Ho! Have a drink!

“Ho, everyone who thirsts, come to the waters …” (Isaiah 55:1)

Around Jericho, in the Judean wilderness, it was hot and dry. Not the humidity we are used to in the Great Lakes area of North America. So, the heat wasn’t so bad actually.

And because I wasn’t sweating, I didn’t feel thirsty. And yet, as I disembarked from the air conditioned tour bus into 43 degrees celsius heat, our tour guide insisted we take periodic sips from our water bottles as we wandered on desert paths.

It’s common today, even in our urban lifestyles, to carry a water bottle around with you. And discipline yourself to be finished by a certain time of the day in order to insure the intended amount of consumption. We are told that just because we don’t feel thirsty doesn’t mean our bodies don’t need the regular hydration. We have to drink water even though we don’t feel like it.

And we need people in our lives to remind us to do so.

Many years ago pastors tended to just drop by and visit parishioners, unannounced. Today, folks prefer more ‘to make an appointment’. Maybe because we are busier. Or, think we need to be.

I like the joke of the pastor who visited on the fly. She would just randomly choose a member on a visiting day and drop by. After the pastor rung the door bell a couple of times, a young mother holding an infant in her arms opened the door and stood in the foyer surprised and suddenly self-conscious because of the unannounced visitor standing there.

“Hello, I am making pastoral visits today and thought to stop by and see how you are doing,” the pastor introduced herself.  After sitting down in the living room strewn with unfolded laundry and empty sippy-cups, the pastor asked the mother if she could see her bible, because she wanted to read a favourite bible verse as they prayed together.

The mother, eager to impress, called her 9-year-old child to her side. “Go, and get Mommy’s favourite book!” The obedient child ran off and returned shortly, proudly handing over to her the Sears Christmas Catalogue.

At a visit, regardless of the circumstances of the visit, hosts will still offer the visitor a drink of coffee, tea, wine, beer, juice, or plain water. Depending on how much time the visitor has for the visit, the visitor will either decline or agree. Perhaps your day is so busy that you are running from appointment to appointment and not willing or feeling able to sit for a while, and receive the gift.

That is when we need the prophets of our lives to lean over the coffee table and say, “Hey, you will have a drink! Don’t argue!” The personal encounter is more important than schedules, expectations and perceived busyness. The gift is being offered. Accept it! Now is the time to stop, and drink from the source of what is most important in life. And get over yourself!

And that might not be what you think, know or expect to give you what you need. In other words, you might not feel like the truth. But you still need it. So, drink!

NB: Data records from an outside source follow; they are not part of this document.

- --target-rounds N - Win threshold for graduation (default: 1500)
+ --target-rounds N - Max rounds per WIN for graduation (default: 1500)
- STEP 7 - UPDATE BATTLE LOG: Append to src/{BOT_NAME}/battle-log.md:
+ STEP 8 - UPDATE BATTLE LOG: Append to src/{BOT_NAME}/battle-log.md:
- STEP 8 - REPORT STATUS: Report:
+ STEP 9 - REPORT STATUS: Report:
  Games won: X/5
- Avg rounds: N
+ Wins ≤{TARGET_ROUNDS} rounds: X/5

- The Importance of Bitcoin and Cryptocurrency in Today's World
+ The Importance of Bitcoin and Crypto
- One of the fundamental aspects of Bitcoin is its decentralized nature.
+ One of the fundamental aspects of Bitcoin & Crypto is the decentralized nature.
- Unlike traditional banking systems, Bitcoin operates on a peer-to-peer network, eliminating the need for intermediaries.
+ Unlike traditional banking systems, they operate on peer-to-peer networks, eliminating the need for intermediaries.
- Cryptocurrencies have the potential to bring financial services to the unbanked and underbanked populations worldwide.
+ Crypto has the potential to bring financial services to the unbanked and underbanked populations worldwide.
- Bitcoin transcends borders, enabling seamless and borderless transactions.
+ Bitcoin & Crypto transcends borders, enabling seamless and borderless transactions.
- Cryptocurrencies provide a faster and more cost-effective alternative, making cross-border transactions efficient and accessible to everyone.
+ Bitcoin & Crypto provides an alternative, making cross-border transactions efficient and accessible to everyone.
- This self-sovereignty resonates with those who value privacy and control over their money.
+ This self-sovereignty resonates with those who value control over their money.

And trust that what may not always ‘feel’ like what you want to do has nevertheless something of value, something worth paying attention to, something worth pursuing. God is mystery. God and God’s ways are ultimately not something we can intellectual comprehend, fully. Faith is not merely thinking about Jesus or the commandments. Faith is not a function of a mental construct alone.

In living out our faith, the prophet Isaiah points to the pitfall of our thinking, our thoughts: “Let the unrighteous forsake their thoughts” he says (v.7). “For my thoughts are not your thoughts …” (v.8-9). When we think too much about anything, we will get lost. A bishop once said, “My mind and thinking is like a bad neighbourhood; the more time I spend in it, the more I get into trouble.”

In the best-selling story of “The Unlikely Pilgrimage of Harold Fry”, someone affirms with these words Harold’s extraordinary adventure that was inspiring many: “Maybe that’s what the world needs: Less of what makes sense, and more faith!”

Faith is a knowing that does not know. Faith is a knowing that knows we will never have all the answers about God and God’s ways intellectualized, rationalized and scripted into neat, logical arguments or plans. Faith, according to Hebrews, “is the assurance of things hoped for, the conviction of things not seen” (11:1). Faith is a knowing that descends into, and is directed by, the heart – the soul.

We are blessed here to carry the name “Faith Lutheran Church” to identify our community. It is therefore incumbent on us us to live according to faith and trust in God who is the source of our life and all things good.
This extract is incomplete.